> _Aim of the task_
Every line in the data must be transcribed exactly.

> _Supplied information_
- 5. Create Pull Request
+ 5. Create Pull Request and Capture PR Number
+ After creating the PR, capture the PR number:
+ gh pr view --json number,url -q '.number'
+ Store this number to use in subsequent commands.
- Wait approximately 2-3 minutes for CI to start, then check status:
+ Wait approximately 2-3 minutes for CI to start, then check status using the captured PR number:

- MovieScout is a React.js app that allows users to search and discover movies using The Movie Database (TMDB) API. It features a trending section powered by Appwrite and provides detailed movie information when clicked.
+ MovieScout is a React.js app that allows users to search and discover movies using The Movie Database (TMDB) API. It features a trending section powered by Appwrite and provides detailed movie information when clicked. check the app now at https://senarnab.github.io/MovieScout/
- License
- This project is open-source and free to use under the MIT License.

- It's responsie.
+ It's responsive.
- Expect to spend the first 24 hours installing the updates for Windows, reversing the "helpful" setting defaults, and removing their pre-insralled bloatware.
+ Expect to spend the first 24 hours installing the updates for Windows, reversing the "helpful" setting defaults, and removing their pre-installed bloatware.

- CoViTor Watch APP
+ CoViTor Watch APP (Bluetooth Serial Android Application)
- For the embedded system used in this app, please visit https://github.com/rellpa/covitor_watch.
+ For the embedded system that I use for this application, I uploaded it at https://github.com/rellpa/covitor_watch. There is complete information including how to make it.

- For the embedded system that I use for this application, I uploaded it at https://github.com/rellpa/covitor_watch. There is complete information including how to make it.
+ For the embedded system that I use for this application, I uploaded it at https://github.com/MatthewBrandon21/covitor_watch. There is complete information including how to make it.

> _Written response_
- 5. Create Pull Request
+ 5. Create Pull Request and Capture PR Number
+ After creating the PR, capture the PR number:
+ gh pr view --json number,url -q '.number'
+ Store this number to use in subsequent commands.
- Wait approximately 2-3 minutes for CI to start, then check status:
+ Wait approximately 2-3 minutes for CI to start, then check status using the captured PR number:

- MovieScout is a React.js app that allows users to search and discover movies using The Movie Database (TMDB) API. It features a trending section powered by Appwrite and provides detailed movie information when clicked.
+ MovieScout is a React.js app that allows users to search and discover movies using The Movie Database (TMDB) API. It features a trending section powered by Appwrite and provides detailed movie information when clicked. check the app now at https://senarnab.github.io/MovieScout/
- License
- This project is open-source and free to use under the MIT License.

- It's responsie.
+ It's responsive.
- Expect to spend the first 24 hours installing the updates for Windows, reversing the "helpful" setting defaults, and removing their pre-insralled bloatware.
+ Expect to spend the first 24 hours installing the updates for Windows, reversing the "helpful" setting defaults, and removing their pre-installed bloatware.

- CoViTor Watch APP
+ CoViTor Watch APP (Bluetooth Serial Android Application)
- For the embedded system used in this app, please visit https://github.com/rellpa/covitor_watch.
+ For the embedded system that I use for this application, I uploaded it at https://github.com/rellpa/covitor_watch. There is complete information including how to make it.

- For the embedded system that I use for this application, I uploaded it at https://github.com/rellpa/covitor_watch. There is complete information including how to make it.
+ For the embedded system that I use for this application, I uploaded it at https://github.com/MatthewBrandon21/covitor_watch. There is complete information including how to make it.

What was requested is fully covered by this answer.